Set down, unchanged, the line holding "html: <span>Layout Chapters" and all lines that follow it to the end of the material, leaving pictures out.
*** Opening of INPUT DATA ***
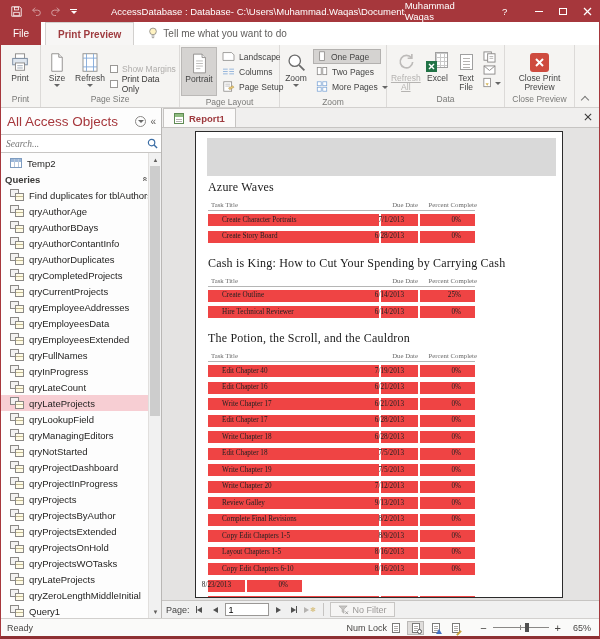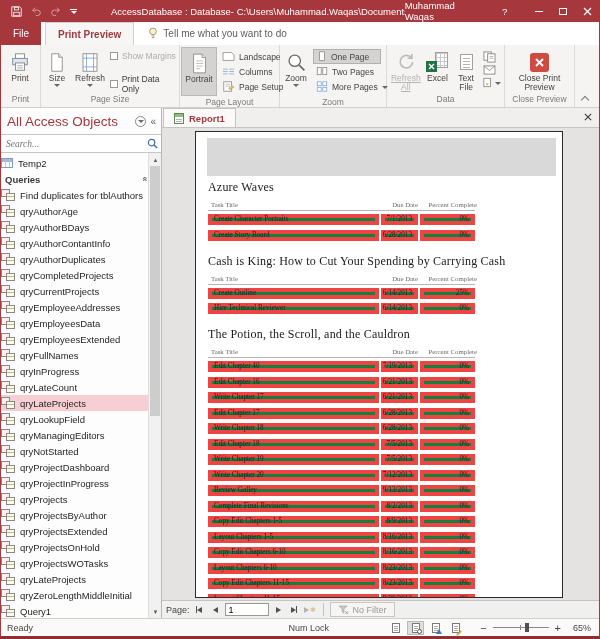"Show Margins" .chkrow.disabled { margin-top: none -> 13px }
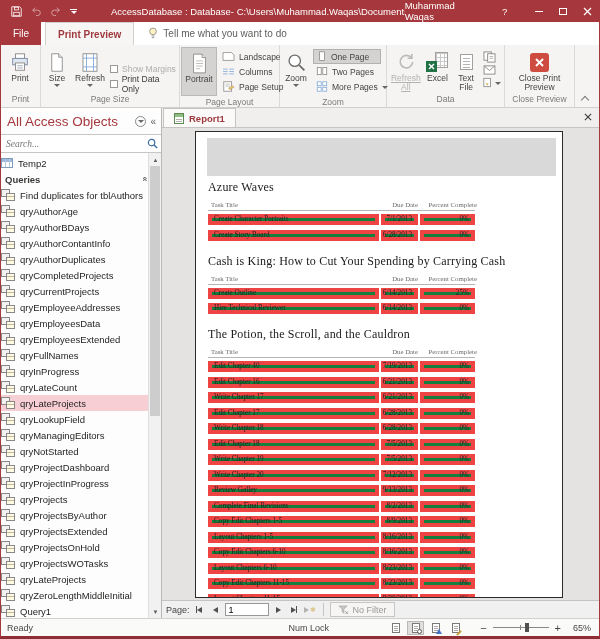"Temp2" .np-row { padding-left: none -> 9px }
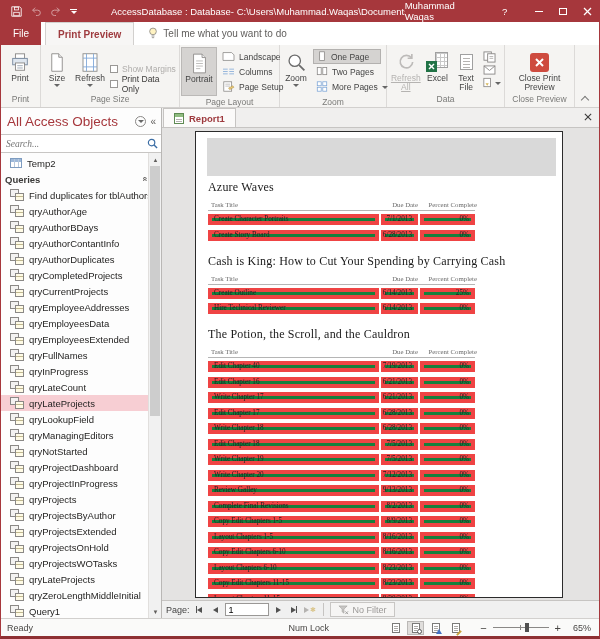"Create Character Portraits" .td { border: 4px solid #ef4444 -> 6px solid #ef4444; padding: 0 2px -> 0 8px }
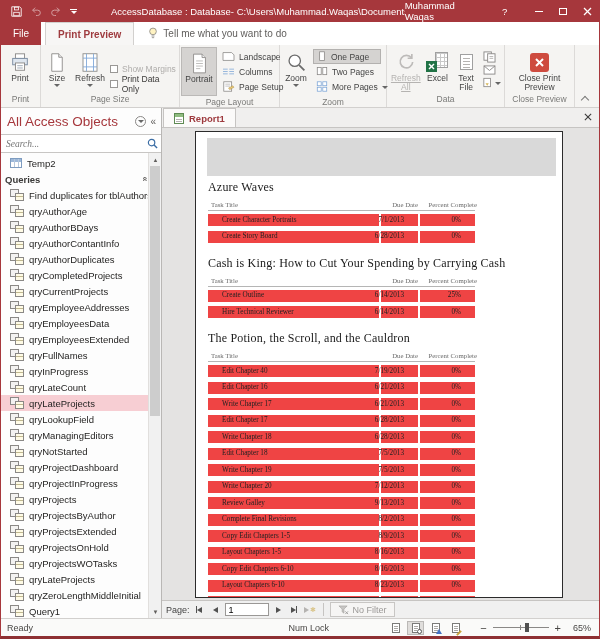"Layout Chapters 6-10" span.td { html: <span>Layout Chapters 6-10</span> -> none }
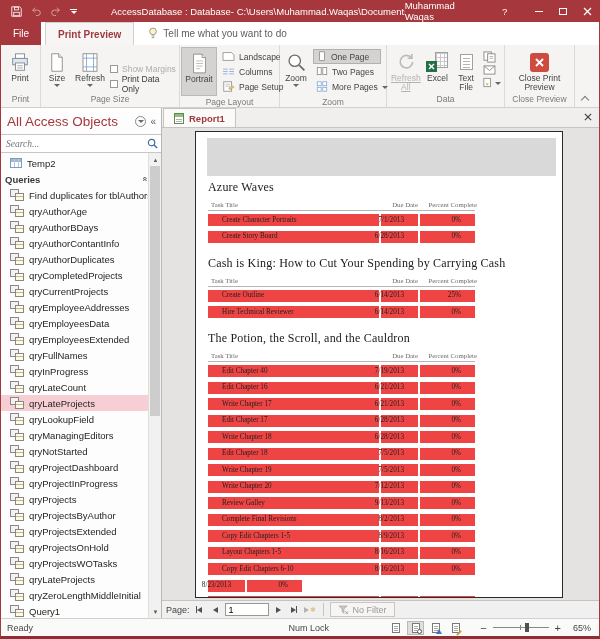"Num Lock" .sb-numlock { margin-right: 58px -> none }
*** Close of INPUT DATA ***
- **SOLUTION**
"Layout Chapters 6-10" span.td { html: <span>Layout Chapters 6-10</span> -> none }
"Num Lock" .sb-numlock { margin-right: 58px -> none }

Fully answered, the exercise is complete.